Segment Start: Supplied material

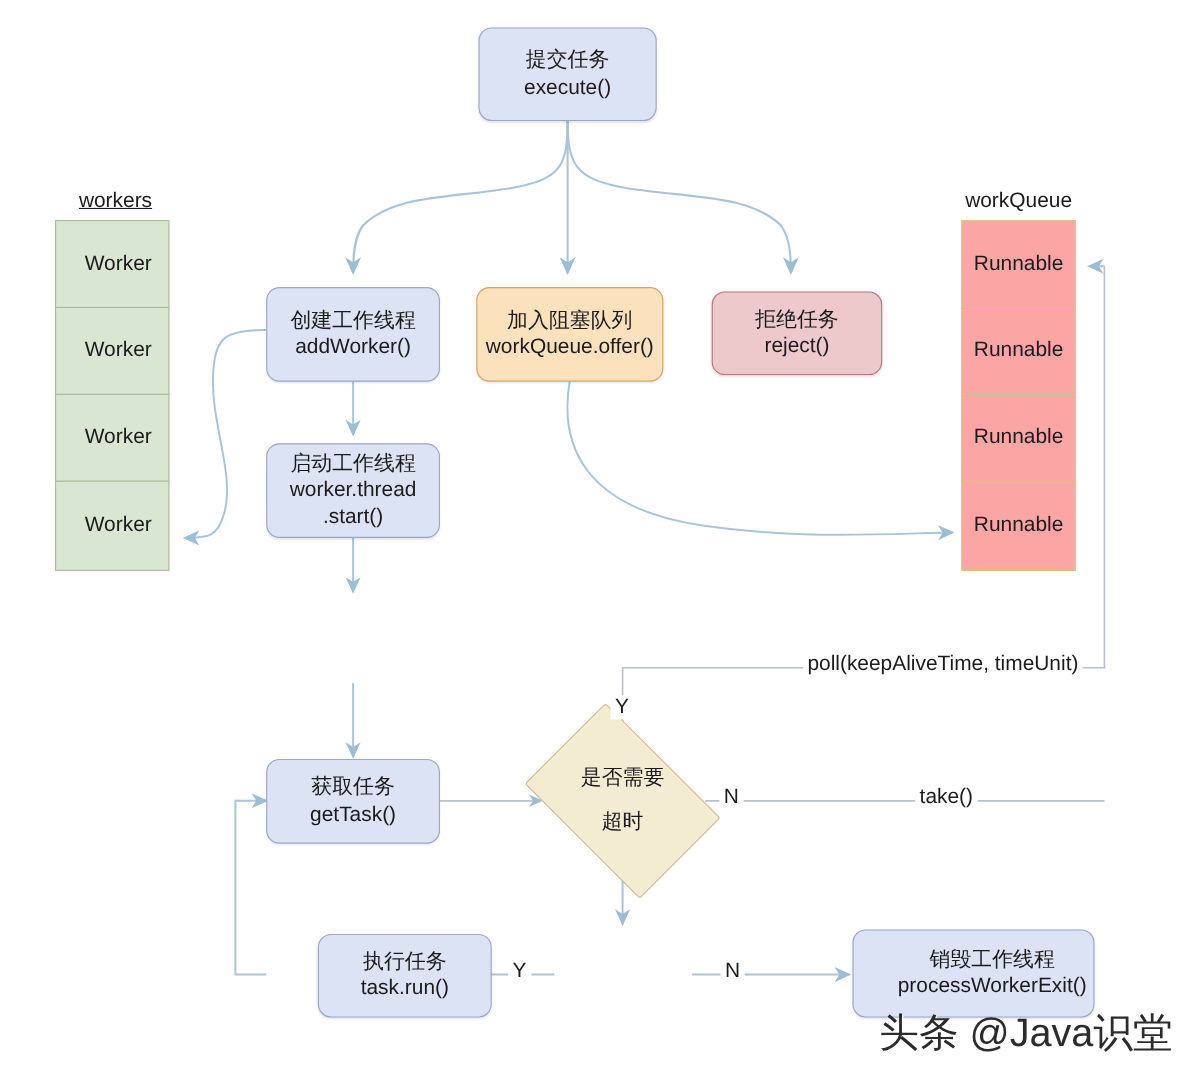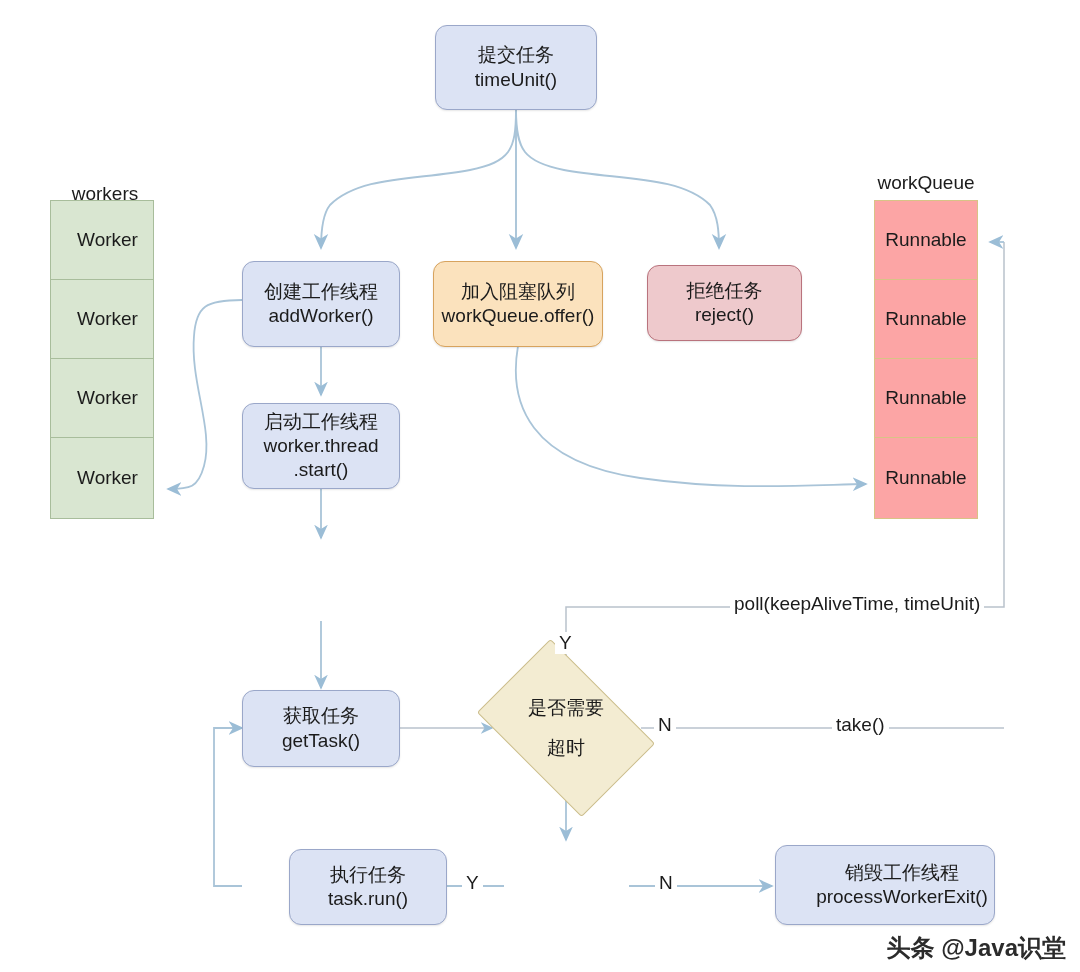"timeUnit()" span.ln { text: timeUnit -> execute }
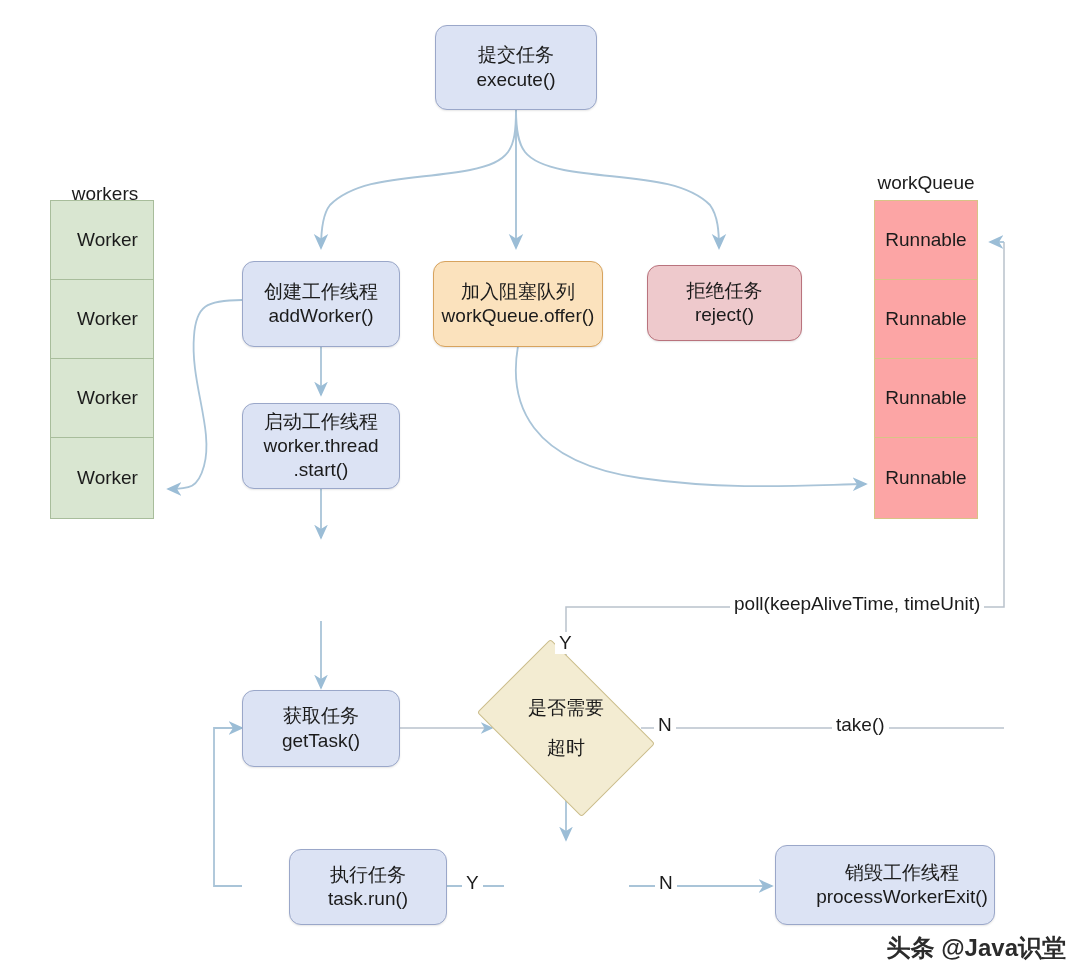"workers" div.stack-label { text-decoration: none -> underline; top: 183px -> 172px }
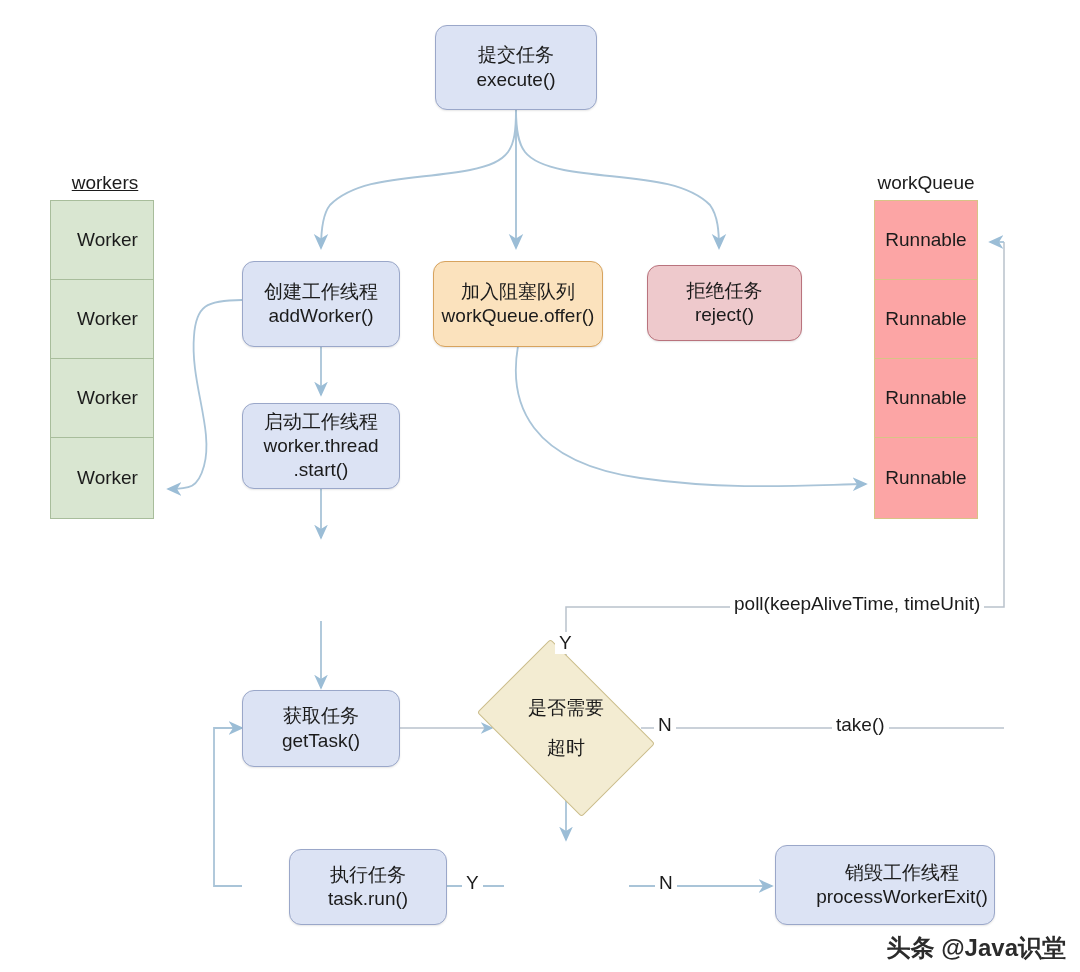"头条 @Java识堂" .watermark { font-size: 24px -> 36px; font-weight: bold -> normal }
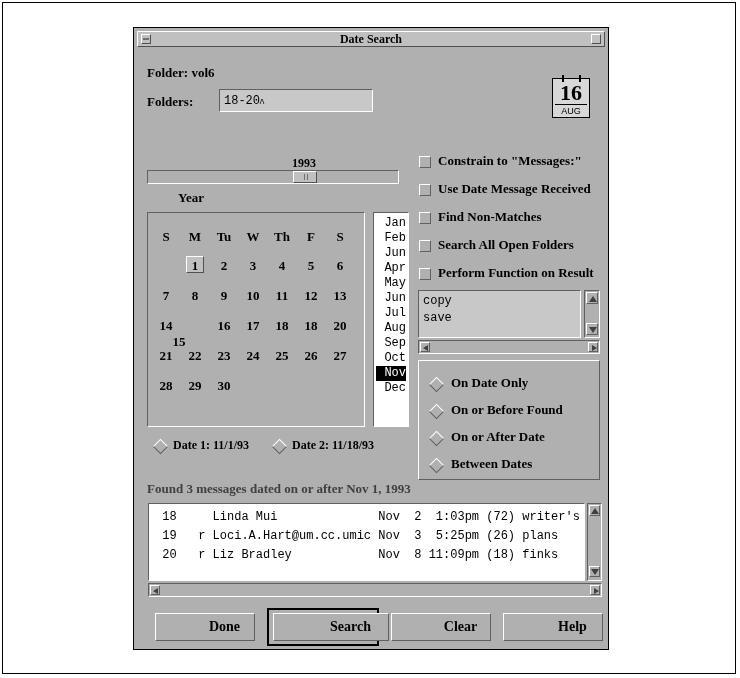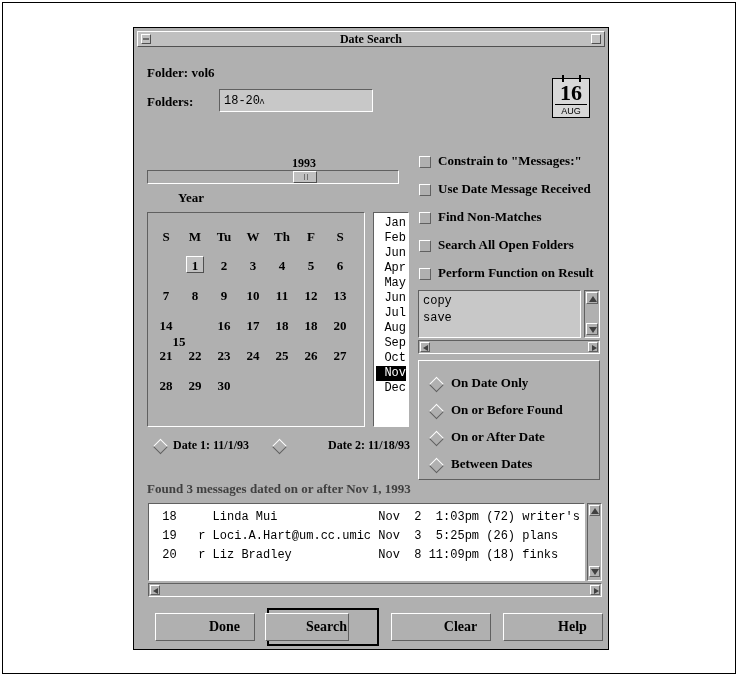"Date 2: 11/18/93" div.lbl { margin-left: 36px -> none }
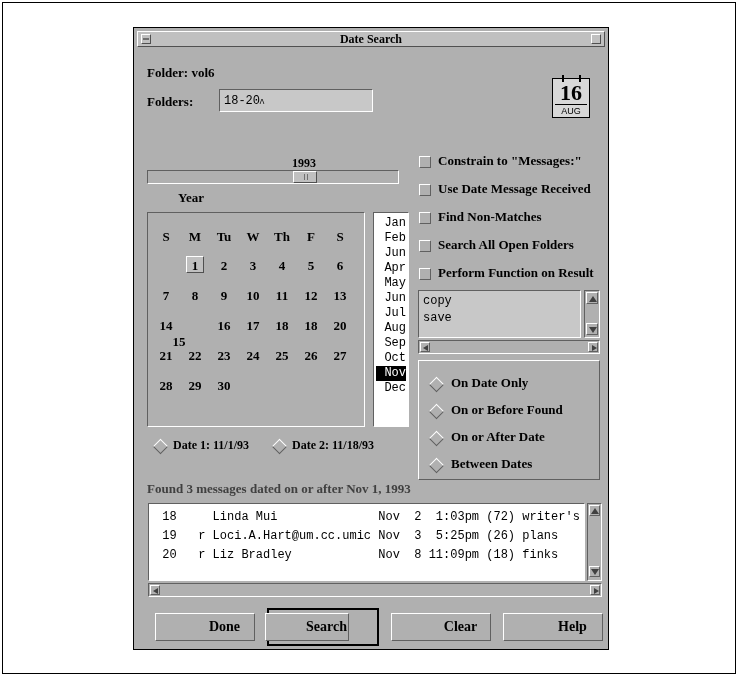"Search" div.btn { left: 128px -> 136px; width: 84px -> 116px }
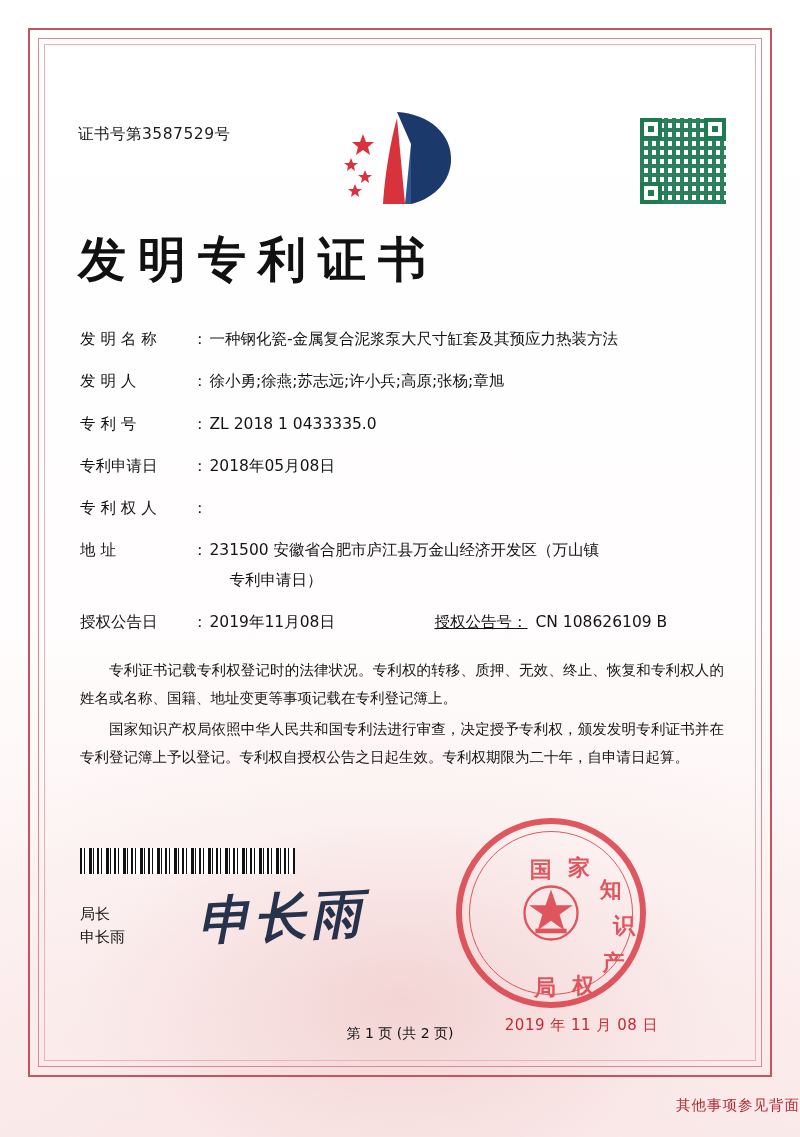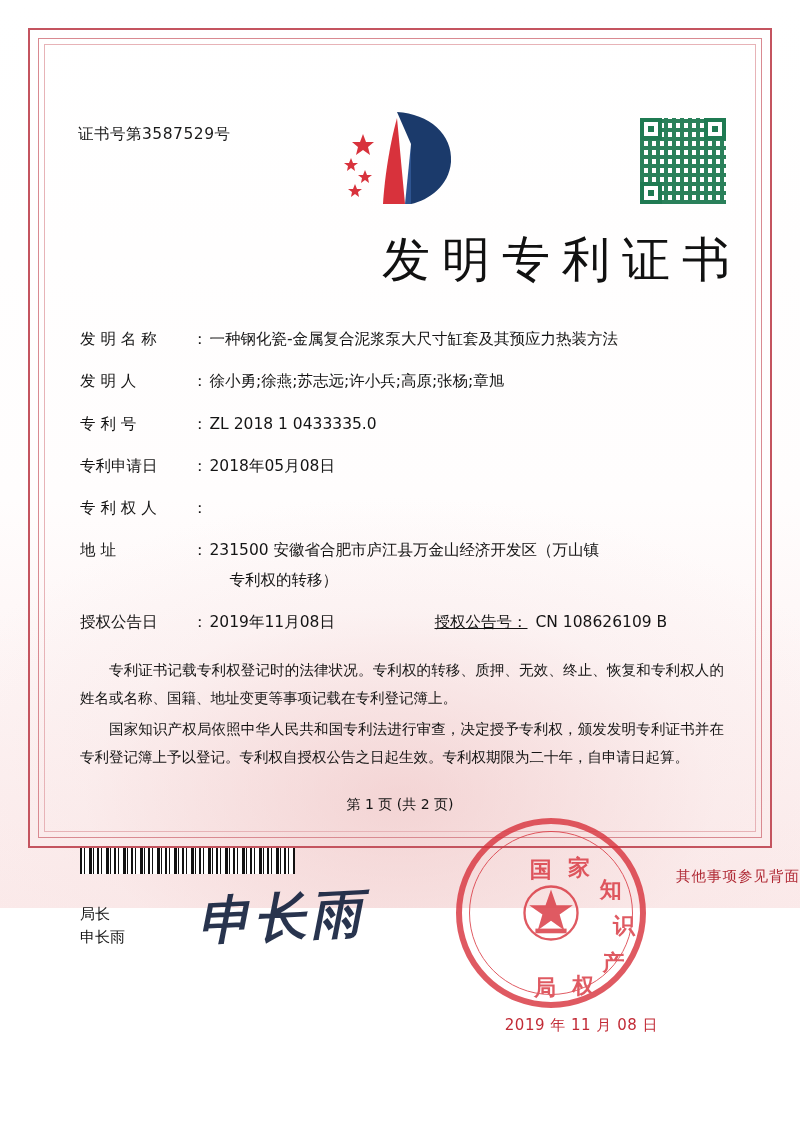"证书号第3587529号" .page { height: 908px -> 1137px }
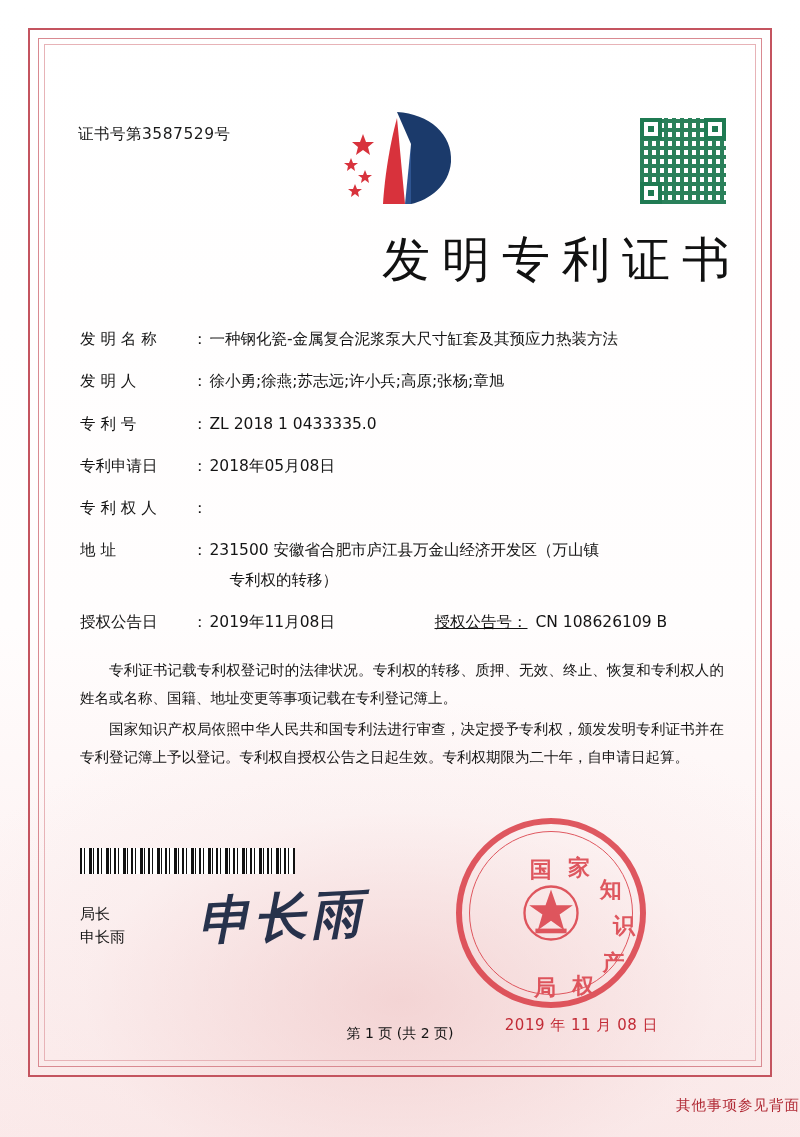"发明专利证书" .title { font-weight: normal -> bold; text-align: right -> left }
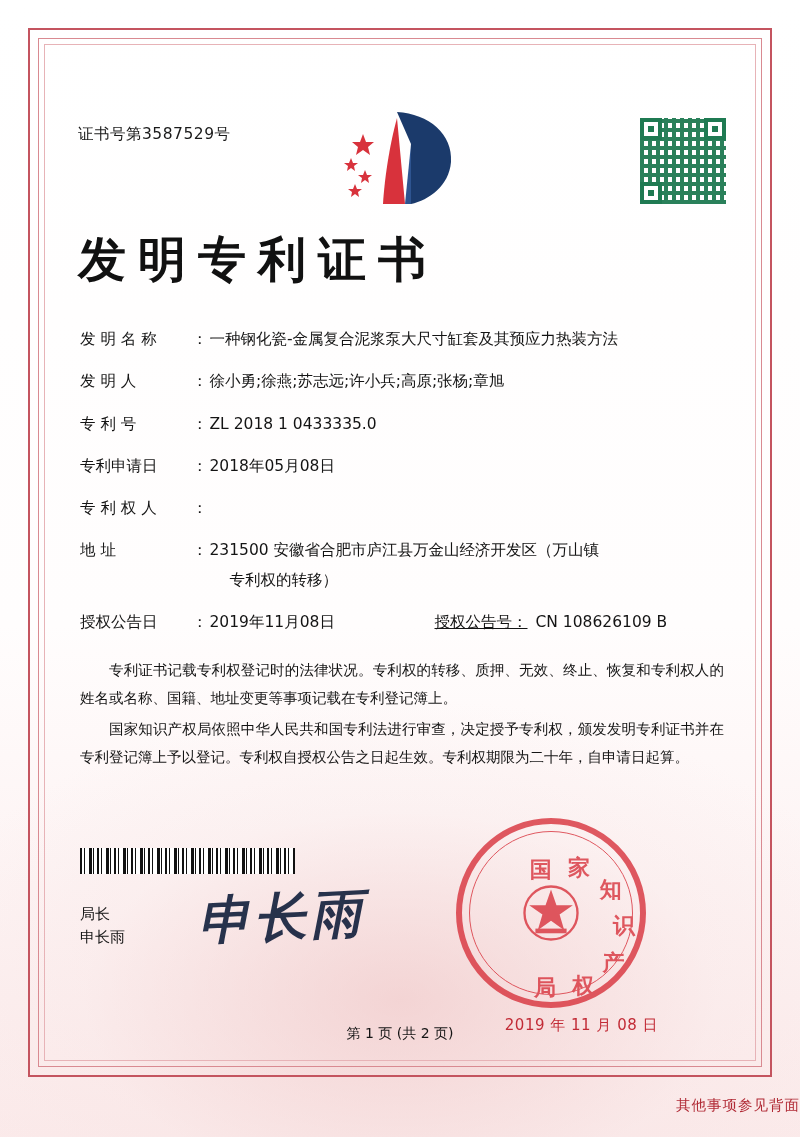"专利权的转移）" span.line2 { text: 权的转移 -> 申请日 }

Segment End: Supplied material

Print each record exactly as it stands, skipping the pictures.

**Your solution**
"timeUnit()" span.ln { text: timeUnit -> execute }
"workers" div.stack-label { text-decoration: none -> underline; top: 183px -> 172px }
"头条 @Java识堂" .watermark { font-size: 24px -> 36px; font-weight: bold -> normal }
"Date 2: 11/18/93" div.lbl { margin-left: 36px -> none }
"Search" div.btn { left: 128px -> 136px; width: 84px -> 116px }
"证书号第3587529号" .page { height: 908px -> 1137px }
"发明专利证书" .title { font-weight: normal -> bold; text-align: right -> left }
"专利权的转移）" span.line2 { text: 权的转移 -> 申请日 }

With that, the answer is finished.